#### Exercise requirements
Retype the entries below exactly, and keep every picture out of your version.
*** Provided records
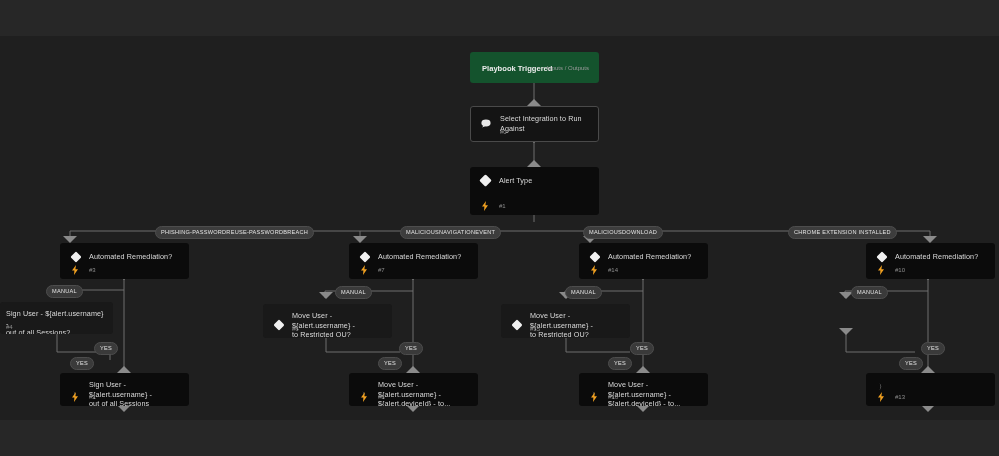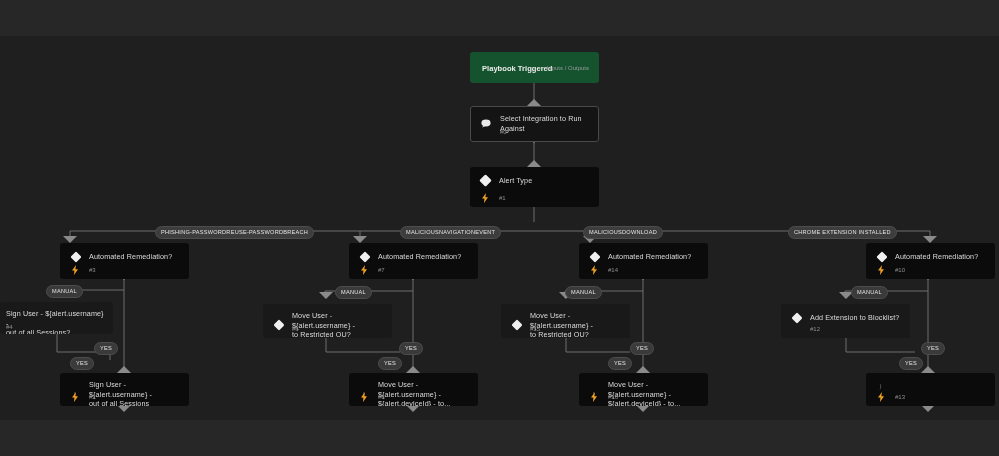--- a/index.html
+++ b/index.html
@@ -272,7 +272,7 @@
     <span class="node-sub">#0</span>
   </div>
 
-  <div class="node dark" style="left:470px; top:167px; width:129px; height:40px;">
+  <div class="node dark" style="left:470px; top:167px; width:129px; height:48px;">
     <div class="node-row">
       <span class="node-ico">
           <span class="diamond"></span>

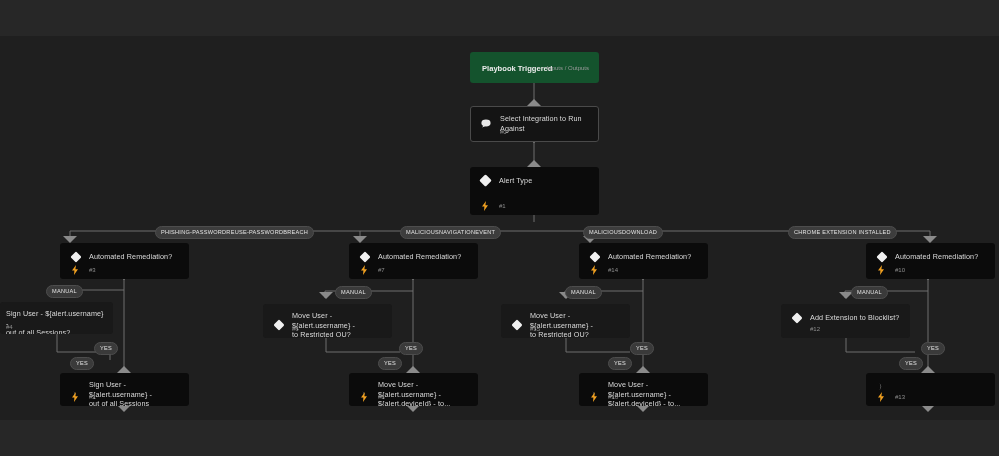--- a/index.html
+++ b/index.html
@@ -449,15 +449,6 @@
   </div>
   <span class="pill manual" style="left:851px; top:286px;">MANUAL</span>
 
-  <div class="node mid" style="left:781px; top:304px; width:129px; height:34px;">
-    <div class="node-row">
-      <span class="node-ico">
-          <span class="diamond sm"></span>
-        </span>
-      <span class="node-title">Add Extension to Blocklist?</span>
-    </div>
-    <span class="node-sub">#12</span>
-  </div>
 
   <span class="pill yes" style="left:921px; top:342px;">YES</span>
   <span class="pill yes" style="left:899px; top:357px;">YES</span>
******
#### Expected output
--- a/index.html
+++ b/index.html
@@ -272,7 +272,7 @@
     <span class="node-sub">#0</span>
   </div>
 
-  <div class="node dark" style="left:470px; top:167px; width:129px; height:40px;">
+  <div class="node dark" style="left:470px; top:167px; width:129px; height:48px;">
     <div class="node-row">
       <span class="node-ico">
           <span class="diamond"></span>

--- a/index.html
+++ b/index.html
@@ -449,15 +449,6 @@
   </div>
   <span class="pill manual" style="left:851px; top:286px;">MANUAL</span>
 
-  <div class="node mid" style="left:781px; top:304px; width:129px; height:34px;">
-    <div class="node-row">
-      <span class="node-ico">
-          <span class="diamond sm"></span>
-        </span>
-      <span class="node-title">Add Extension to Blocklist?</span>
-    </div>
-    <span class="node-sub">#12</span>
-  </div>
 
   <span class="pill yes" style="left:921px; top:342px;">YES</span>
   <span class="pill yes" style="left:899px; top:357px;">YES</span>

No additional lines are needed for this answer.